Kilmer’s Artistic Journey After Cancer
- Actor and throat cancer survivor Val Kilmer recently shared an artsy video with fans that left some of them wondering: “What was that about?”
- Kilmer was diagnosed with throat cancer in 2014; he had a tracheotomy and also underwent chemotherapy to treat his disease.
- Many people coping with cancer, including actors such as Kilmer, find that art has a therapeutic effect.
Throat cancer survivor and actor Val Kilmer isn’t shying away from diving into new projects after cancer; in his latest collaboration, he teamed up with artist and friend David Choe.
Choe is an artist, musician, and former journalist based in Los Angeles, and he and the Top Gun star, made a trippy, art-y video which Kilmer recently shared on his social media. He writes, “My very talented friend David Choe…can’t wait to collaborate again!!!!”
Fans of the actor were loving it and shared their enthusiasm in the comments section. Instagram user @groovyghoulmag writes, “Haha Groovy Ghoul loves you, Val!” And @mareho60 says, “Thanks for sharing that was awesome.” User @awol1947 writes, ”
“Dude hahahahaha hell yeah.”
But some fans noted the strangeness of the video, poking fun at it a little bit. One wrote, “this is mushroom trip” and another user, @jcburley, asks, “WHAT’S THE PORPOISE OF THIS VIDEO??”
Regardless of the purpose of the video, we love to see Kilmer having fun after beating cancer, and living his best, most artistic life.
Kilmer’s Throat Cancer Battle
Kilmer was diagnosed with throat cancer in 2014 and went public with his illness in 2017. Kilmer had a tracheotomy, and he also underwent chemotherapy to treat his disease.
The two main causes of throat cancer are smoking and excessive drinking, but throat cancer can also be caused by the human papillomavirus (HPV).

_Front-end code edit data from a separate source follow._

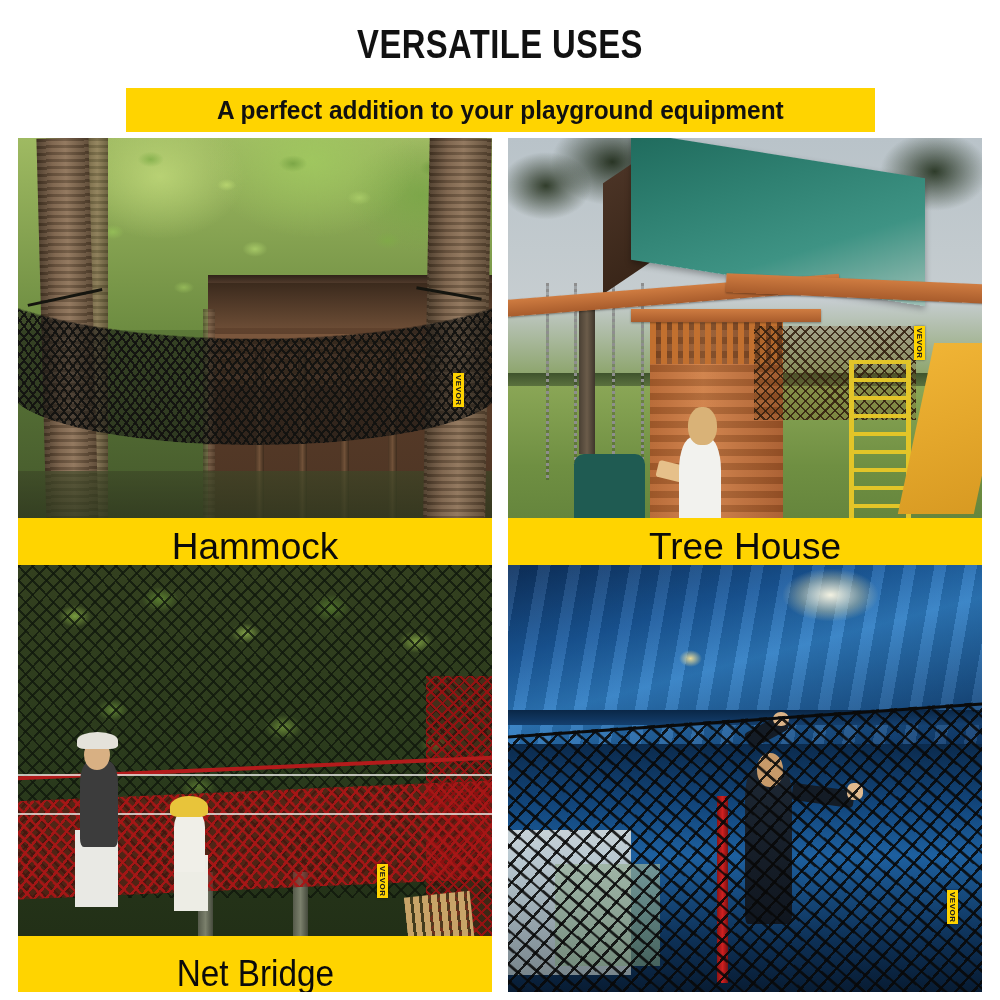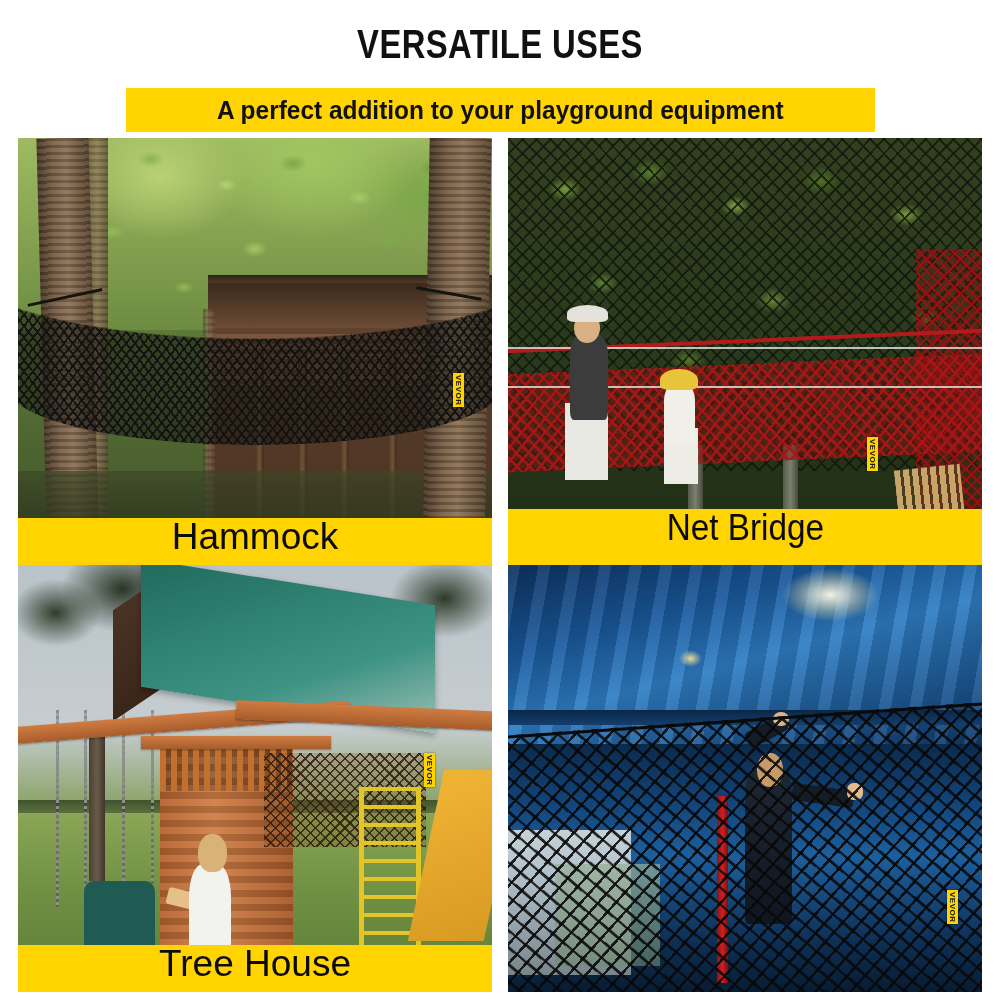--- a/index.html
+++ b/index.html
@@ -43,21 +43,21 @@
     grid-template-columns:474px 474px;
     grid-template-rows:427px 427px;
     column-gap:16px; row-gap:0px;
   }
   .cell { position:relative; overflow:hidden; background:#2a2a2a; }
   .photo { position:absolute; inset:0; overflow:hidden; }
 
   .label-band {
     position:absolute; left:0; bottom:0; width:100%;
     height:47px; background:#FFD400;
-    display:flex; align-items:flex-start; justify-content:center;
+    display:flex; align-items:flex-end; justify-content:center;
     z-index:30;
   }
   .label-text {
     font-size:37px; color:#0b0b0b; font-weight:normal;
     letter-spacing:0px; white-space:nowrap; line-height:1;
   }
   .cell.bottom .label-band { height:56px; }
   .cell.bottom .label-text { transform:scaleX(0.9); }
 
   
@@ -431,46 +431,20 @@
         <div class="hammock">
           <div class="net"></div>
         </div>
         <div class="rope" style="left:2%;top:37%;width:16%;transform:rotate(-12deg)"></div>
         <div class="rope" style="right:2%;top:36%;width:14%;transform:rotate(10deg)"></div>
         <div class="trunk t3"></div>
         <div class="vevor-tag" style="right:6%;top:55%;">VEVOR</div>
       </div>
       <div class="label-band">
         <span class="label-text">Hammock</span>
-      </div>
-    </div>
-
-    <div class="cell bottom">
-      <div class="photo p3">
-        <div class="leaves"></div>
-        <div class="greennet"></div>
-        <div class="redwall"></div>
-        <div class="pole" style="left:38%"></div>
-        <div class="pole" style="left:58%"></div>
-        <div class="bamboo"></div>
-        <div class="wire" style="top:49%"></div>
-        <div class="bridge-rail"></div>
-        <div class="bridge"></div>
-        <div class="person-a-legs"></div>
-        <div class="person-a-body"></div>
-        <div class="person-a-head"></div>
-        <div class="person-a-hat"></div>
-        <div class="person-b-legs"></div>
-        <div class="person-b-body"></div>
-        <div class="person-b-hat"></div>
-        <div class="wire" style="top:58%"></div>
-        <div class="vevor-tag" style="right:22%;top:70%;">VEVOR</div>
-      </div>
-      <div class="label-band">
-        <span class="label-text">Net Bridge</span>
       </div>
     </div>
 
     <div class="cell top">
       <div class="photo p2">
         <div class="treebg"></div>
         <div class="treeline"></div>
         <div class="field"></div>
         <div class="trunkA"></div>
         <div class="chain" style="left:8%"></div>
@@ -492,20 +466,46 @@
         <div class="boy-body"></div>
         <div class="boy-head"></div>
         <div class="vevor-tag" style="right:12%;top:44%;">VEVOR</div>
       </div>
       <div class="label-band">
         <span class="label-text">Tree House</span>
       </div>
     </div>
 
     <div class="cell bottom">
+      <div class="photo p3">
+        <div class="leaves"></div>
+        <div class="greennet"></div>
+        <div class="redwall"></div>
+        <div class="pole" style="left:38%"></div>
+        <div class="pole" style="left:58%"></div>
+        <div class="bamboo"></div>
+        <div class="wire" style="top:49%"></div>
+        <div class="bridge-rail"></div>
+        <div class="bridge"></div>
+        <div class="person-a-legs"></div>
+        <div class="person-a-body"></div>
+        <div class="person-a-head"></div>
+        <div class="person-a-hat"></div>
+        <div class="person-b-legs"></div>
+        <div class="person-b-body"></div>
+        <div class="person-b-hat"></div>
+        <div class="wire" style="top:58%"></div>
+        <div class="vevor-tag" style="right:22%;top:70%;">VEVOR</div>
+      </div>
+      <div class="label-band">
+        <span class="label-text">Net Bridge</span>
+      </div>
+    </div>
+
+    <div class="cell bottom">
       <div class="photo p4">
         <div class="ceiling"></div>
         <div class="lamp"></div>
         <div class="beamline"></div>
         <div class="lamp2"></div>
         <div class="lowerhall"></div>
         <div class="wallwhite"></div>
         <div class="wallgreen"></div>
         <div class="redpole"></div>
         <div class="arm-up"></div>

Dr. Ted Teknos, president and scientific director of the Seidman Cancer Center at University Hospitals Cleveland Medical Center, says in a previous interview, “When I first started training and practicing head and neck surgery, we saw this group of patients that were becoming increasingly more frequent, who were those patients who never smoked, were not drinkers, and were developing head and neck cancer. And in the beginning part of my career in the early ’90s and mid-90s, those were rare patients, but then, year by year, those numbers increased dramatically.”
“What we know now, through science, is going back and looking, decade by decade, the rates of HPV-related head and neck cancer have increased exponentially,” says Dr. Teknos. “If you look at the percentage of patients who developed throat cancer, really, cancer of the tonsils and the base of the tongue, in the ’80s compared to the 2010s, if you will, the rate of HPV-related head and neck cancers has gone up by 300%. So there is no myth. HPV causes throat cancer, and it’s a sexually transmitted disease. And it’s something that is an epidemic in the United States.”
HPV and Cancer Risk The Basics
Finding Refuge in Art After Cancer
As a seasoned actor, Kilmer knows the healing power of art intimately. Alongside treatment – or after beating cancer – some people may turn to various artistic outlets (i.e. singing, dancing, painting, crafting) to help them cope with their cancer journey.
Some people also use art to handle feelings of grief after suffering a cancer-related loss. Whenever and however you turn to art, its healing benefits – in terms of mental health – are well-documented and substantiated. In fact, Very Well Mind reports that a 2016 study published in the Journal of the American Art Therapy Association says that less than an hour of creative activity can reduce stress and have a positive effect on your mental health. And that’s true regardless of artistic experience or talent, the author notes.